Contemporary drug discovery is dominated by this molecular target-based paradigm but, with the advent of high throughput cell-based assays, scientists are now also able to test compounds for a desirable activity in whole cells. A disadvantage of this approach is that the precise protein target is not always easy to identify but, writing in the journal PNAS, Ong et. al. have now described the use of quantitative proteomics (SILAC, stable isotope labelling with amino acids in cell culture) together with affinity enrichment to identify the protein targets.

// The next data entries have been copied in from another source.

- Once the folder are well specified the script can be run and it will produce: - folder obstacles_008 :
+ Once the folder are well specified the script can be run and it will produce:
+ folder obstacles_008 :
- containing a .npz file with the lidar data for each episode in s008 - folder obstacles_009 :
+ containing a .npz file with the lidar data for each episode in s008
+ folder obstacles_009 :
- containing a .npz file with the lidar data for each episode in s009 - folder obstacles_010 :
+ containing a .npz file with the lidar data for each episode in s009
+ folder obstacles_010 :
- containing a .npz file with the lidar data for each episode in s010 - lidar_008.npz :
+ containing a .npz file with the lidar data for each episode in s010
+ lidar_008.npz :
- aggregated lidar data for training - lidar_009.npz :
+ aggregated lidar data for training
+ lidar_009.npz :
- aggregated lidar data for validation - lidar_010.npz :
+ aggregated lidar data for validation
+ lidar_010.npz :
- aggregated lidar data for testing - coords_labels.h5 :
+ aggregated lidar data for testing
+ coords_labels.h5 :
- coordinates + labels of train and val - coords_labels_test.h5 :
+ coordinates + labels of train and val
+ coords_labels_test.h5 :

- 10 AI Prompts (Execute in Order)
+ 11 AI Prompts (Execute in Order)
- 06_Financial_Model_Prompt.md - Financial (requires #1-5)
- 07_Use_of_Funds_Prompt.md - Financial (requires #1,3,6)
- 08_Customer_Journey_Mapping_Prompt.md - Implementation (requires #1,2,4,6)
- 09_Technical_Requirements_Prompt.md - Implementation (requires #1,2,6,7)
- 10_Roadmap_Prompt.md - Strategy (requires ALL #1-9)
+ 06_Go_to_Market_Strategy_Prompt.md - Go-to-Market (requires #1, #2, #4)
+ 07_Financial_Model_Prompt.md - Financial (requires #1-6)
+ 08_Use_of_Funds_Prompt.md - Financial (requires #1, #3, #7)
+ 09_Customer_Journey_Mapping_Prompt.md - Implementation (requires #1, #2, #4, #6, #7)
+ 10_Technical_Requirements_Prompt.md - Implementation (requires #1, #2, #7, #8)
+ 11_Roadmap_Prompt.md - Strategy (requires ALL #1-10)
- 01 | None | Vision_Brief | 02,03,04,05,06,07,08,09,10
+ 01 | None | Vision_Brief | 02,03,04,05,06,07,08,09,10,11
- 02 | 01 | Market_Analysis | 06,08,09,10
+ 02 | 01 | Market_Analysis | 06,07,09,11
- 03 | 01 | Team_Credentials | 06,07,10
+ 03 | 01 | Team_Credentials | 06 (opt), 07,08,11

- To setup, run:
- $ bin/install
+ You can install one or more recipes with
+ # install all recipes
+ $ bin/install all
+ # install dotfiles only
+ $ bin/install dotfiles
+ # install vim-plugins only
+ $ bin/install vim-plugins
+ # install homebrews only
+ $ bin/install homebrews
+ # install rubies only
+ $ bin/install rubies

SILAC is a technique based on mass-spectrometry which allows detection of differences in protein abundance between samples of cells. The growth medium of one cell population contains normal essential amino acids whilst that of the other cell population contains arginine or lysine labelled with stable heavy isotopes (13C or 15N). The growing cells incorporate these amino acids into their proteins, reaching full incorporation after 5 population doublings and producing a characteristic mass shift (6 Da with 13C6-Arg or 8 Da with 13C615N2-Lys). If the cells grown in the presence of the ‘heavy’ amino acids are also treated with a test compound, any difference in the ratio of peak intensities in the mass spectrum for protein pairs between treated and untreated cells indicates that the protein is, directly or indirectly, a target of the test compound. The authors describe the application of the method to the identification of targets for kinase inhibitors and immunophilin binders.